Draught Bass as an ale, as Farmer Geddon notes above, was sold down the road as the 70s became the 80s by a Chief Executive who was an accountant by profession and who didn't drink beer. Identifying increased margins in "Leisure" and peddling stupefying quantities of Grolsch, Carling and later, nitro- keg (whilst helping create the 'Alcopop' category by giving the world 'Hooch'), Bass PLC laid waste to a drinking landscape their famous products helped create. As well as pouring the Bass marketing millions into creating a generation of drinkers who regard a glass of Carling Ice or a sugared, pink, vodka based concoction as the natural choice of a young Englishman, they simultaneously began dismantling the greatest "brand" in their, or anyone's portfolio.
Before they jettisoned the critical fermenting environment of the Burton Unions, Draught Bass was a beer of astonishing delicacy and complexity and my favourite beer of all time - bar none. Once our biggest selling ale it's actually now, in many areas, very hard to find. The modern version is without the indefinable magic given it by the old Bass yeast and certainly isn't dry hopped and, has no doubt had suffered many other incremental cost savings in terms of ingredients. Now, appearing, bizarrely, out of Marston's brewery, it still can, in good condition, be relied upon to deliver a hint of what the old fuss was about and aid those of us drinking it from memory. Bottled and keg versions in the 21st century mentioned by American or European bloggers are better than nothing but make no mistake, these can be no representation of the real thing when, today, the real thing itself is barely so. Pre 1980 (the transfer to the new brewery and conical fermenters), Bass was fantastic ale. Gently, aromatically hoppy rather than bullyingly so like so many modern brews, it had an estery, retrained fruity/yeastiness in the mouth and engagingly, a big, similarly fruity/yeasty nose that was ever so slightly sulphury. With its perfect amber clarity, those who dreamed of things like 'England in a glass' had found it in Burton's supreme product.
It always had a long life in the unbreached cask and even when vented, would fizz and pop away in the stillage for many a day until, in high condition, it was ready to offer the lucky drinker a real taste of Burton and Bass heritage, expressing the greatness of Bass' and British brewing with consumate eloquence.
Sadly Marstons can't possibly brew Bass in the Unions - the whole point of the unions is the yeast, and keeping it happy, and Bass is a different yeast, so no dice.
I find it one of the most variable beers I've ever had. My favourite pub in the whole world (no offence Stonch) is the Cooper's in Burton, with a great range of well-kept cask ales. But Bass in there is flat, dull and tasteless.
However, the Hen and Chickens in Abergavenny - a pub that's "alright" without being either great or shit in any other way - serves it as a pint that makes me fall in love with drinking beer all over again.
I'll refrain from using this is a plug for my new book, which among other things does the history of Bass in some detail...

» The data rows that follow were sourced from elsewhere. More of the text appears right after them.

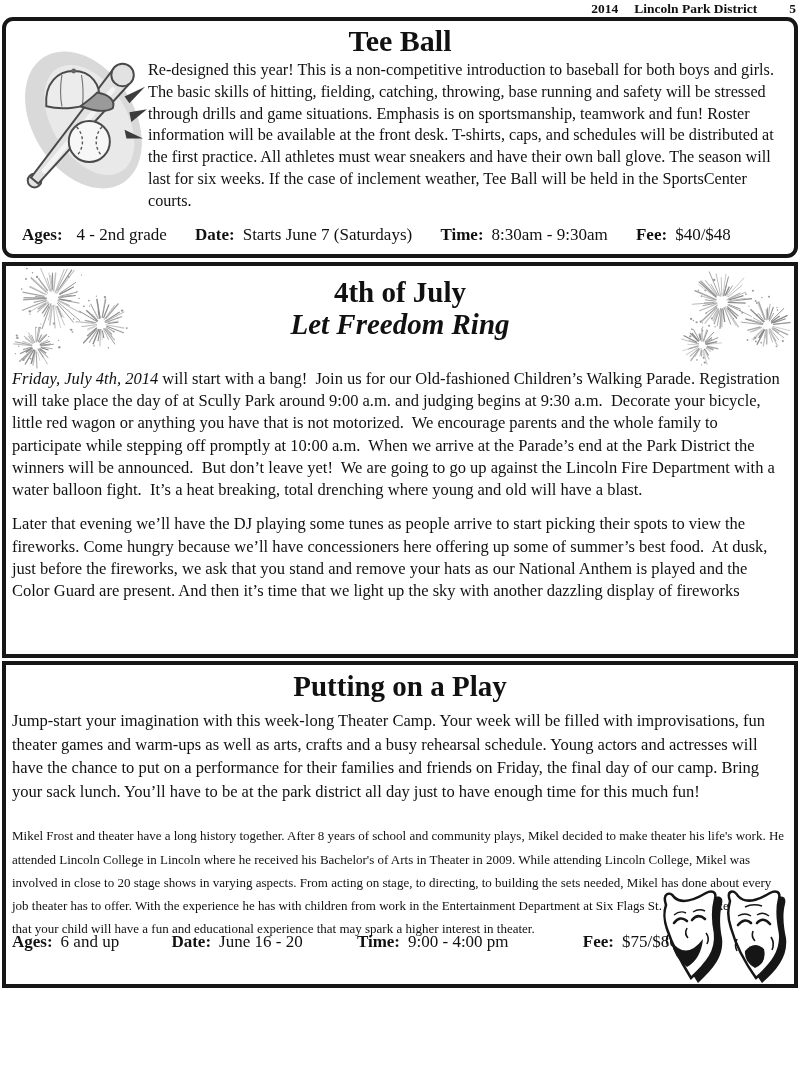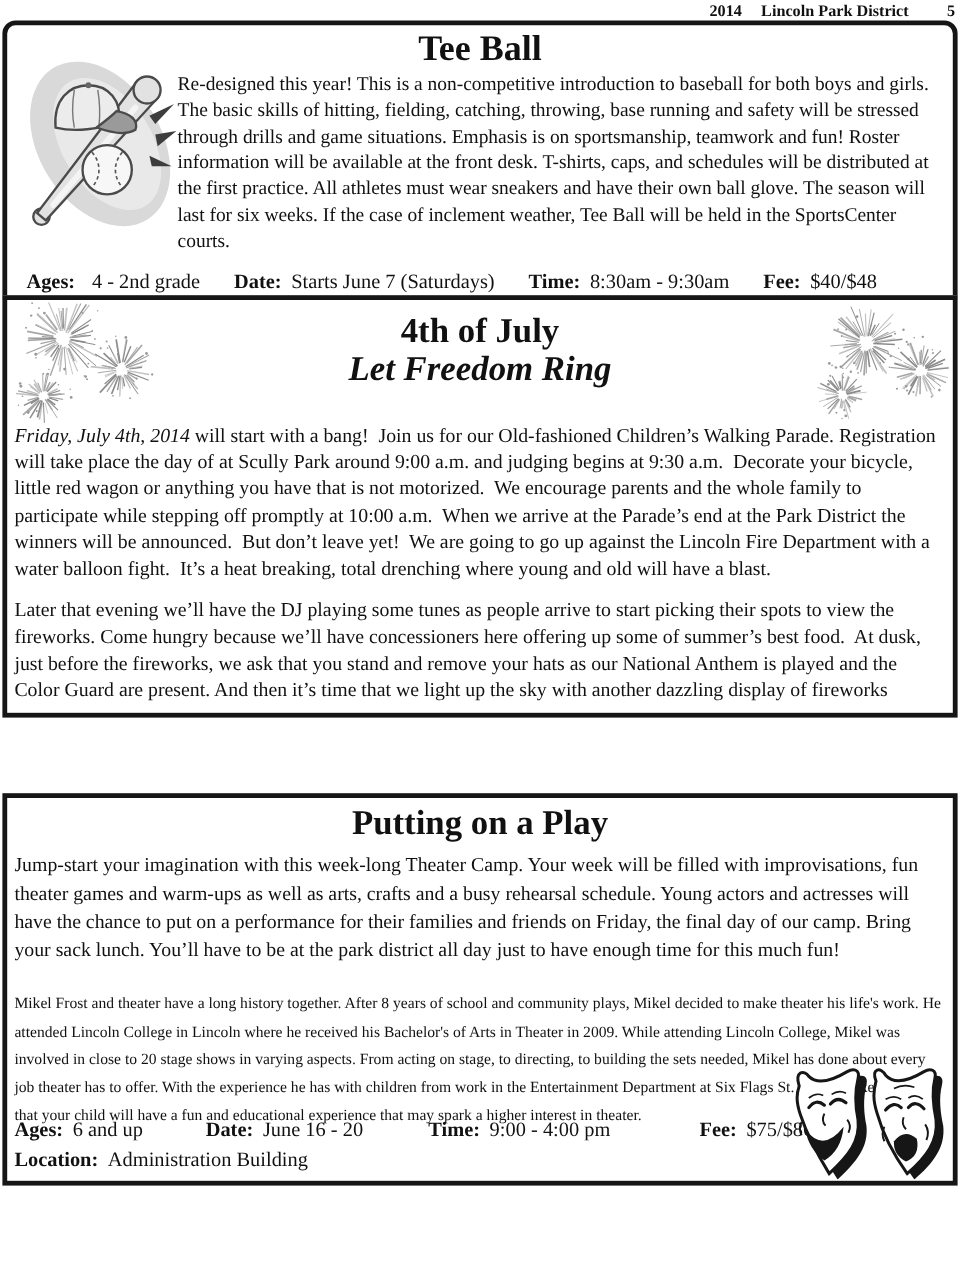--- a/index.html
+++ b/index.html
@@ -21,21 +21,21 @@
   }
   .page-header .hdr-year { margin-right:16px; }
   .page-header .hdr-num  { margin-left:32px; }
 
   
   .box {
     position:absolute; left:2px; right:2px;
     border:4px solid #161616; background:#fff; overflow:hidden;
   }
   .box-teeball { top:17px;  height:241px;border-radius:11px; }
-  .box-july    { top:246px; height:352px; }
+  .box-july    { top:262px; height:396px; }
   .box-play    { top:661px; height:327px; }
 
   .section-title {
     text-align:center; font-weight:bold; font-size:30px; line-height:32px;
   }
   .box-teeball .section-title { margin-top:4px; }
   .box-july .section-title    { margin-top:10px; font-size:29px; line-height:32px; }
   .box-play .section-title    { margin-top:5px;  font-size:29px; line-height:32px; }
   .section-subtitle {
     text-align:center; font-weight:bold; font-style:italic;
@@ -464,23 +464,20 @@
 
     <p class="body-text play-p1">Jump-start your imagination with this week-long Theater Camp. Your week will be filled with improvisations, fun theater games and warm-ups as well as arts, crafts and a busy rehearsal schedule. Young actors and actresses will have the chance to put on a performance for their families and friends on Friday, the final day of our camp. Bring your sack lunch. You’ll have to be at the park district all day just to have enough time for this much fun!</p>
     <p class="body-text play-p2">Mikel Frost and theater have a long history together. After 8 years of school and community plays, Mikel decided to make theater his life's work. He attended Lincoln College in Lincoln where he received his Bachelor's of Arts in Theater in 2009. While attending Lincoln College, Mikel was involved in close to 20 stage shows in varying aspects. From acting on stage, to directing, to building the sets needed, Mikel has done about every job theater has to offer. With the experience he has with children from work in the Entertainment Department at Six Flags St. Louis, Mikel insures that your child will have a fun and educational experience that may spark a higher interest in theater.</p>
 
     <div class="info-line play-info">
       <span class="ig ig-ages"><b class="lbl">Ages:</b><span>6 and up</span></span>
       <span class="ig ig-date"><b class="lbl">Date:</b><span>June 16 - 20</span></span>
       <span class="ig ig-time"><b class="lbl">Time:</b><span>9:00 - 4:00 pm</span></span>
       <span class="ig"><b class="lbl">Fee:</b><span>$75/$86</span></span>
     </div>
-    <div class="location-line">
-      <b class="lbl">Location:</b><span>Administration Building</span>
-    </div>
 
     <div class="masks-art">
       <svg viewBox="0 0 142 104" width="142" height="104">
 
         <path d="M16,26 C12,14 20,12 24,18 C32,26 46,20 56,14 C61,11 67,12 65,20 C62,32 63,44 65,54 C67,72 57,84 41,99 C33,86 23,68 17,50 C13,38 14,32 16,26 Z" fill="#161616" transform="translate(7,5)"></path>
         <path d="M80,22 C76,11 84,10 88,17 C96,26 110,20 120,14 C125,11 131,12 129,20 C126,32 128,44 130,54 C132,72 122,85 106,99 C96,85 86,67 81,49 C77,37 78,30 80,22 Z" fill="#161616" transform="translate(6,5)"></path>
 
         <path d="M16,26 C12,14 20,12 24,18 C32,26 46,20 56,14 C61,11 67,12 65,20 C62,32 63,44 65,54 C67,72 57,84 41,99 C33,86 23,68 17,50 C13,38 14,32 16,26 Z" fill="#ffffff" stroke="#161616" stroke-width="2.5"></path>
         <path d="M24,44 Q30,36 37,42" fill="none" stroke="#161616" stroke-width="2.6" stroke-linecap="round"></path>
         <path d="M42,41 Q48,34 55,40" fill="none" stroke="#161616" stroke-width="2.6" stroke-linecap="round"></path>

MicMac: Shepherd Neame ... it's said, also briefly flirted with the idea of setting up a brewery in France in order to take advantage of the lower alcohol taxes.They looked at buying a brewery in Northern France, but decided against it - and then regretted it ...
Does Famer Geddon (or anybody else) remember exactly when Bass sold the Union to Marstons? I vivited the brewery during it's last week and, of course, had one of the last pints. Going next month to see how it's getting on.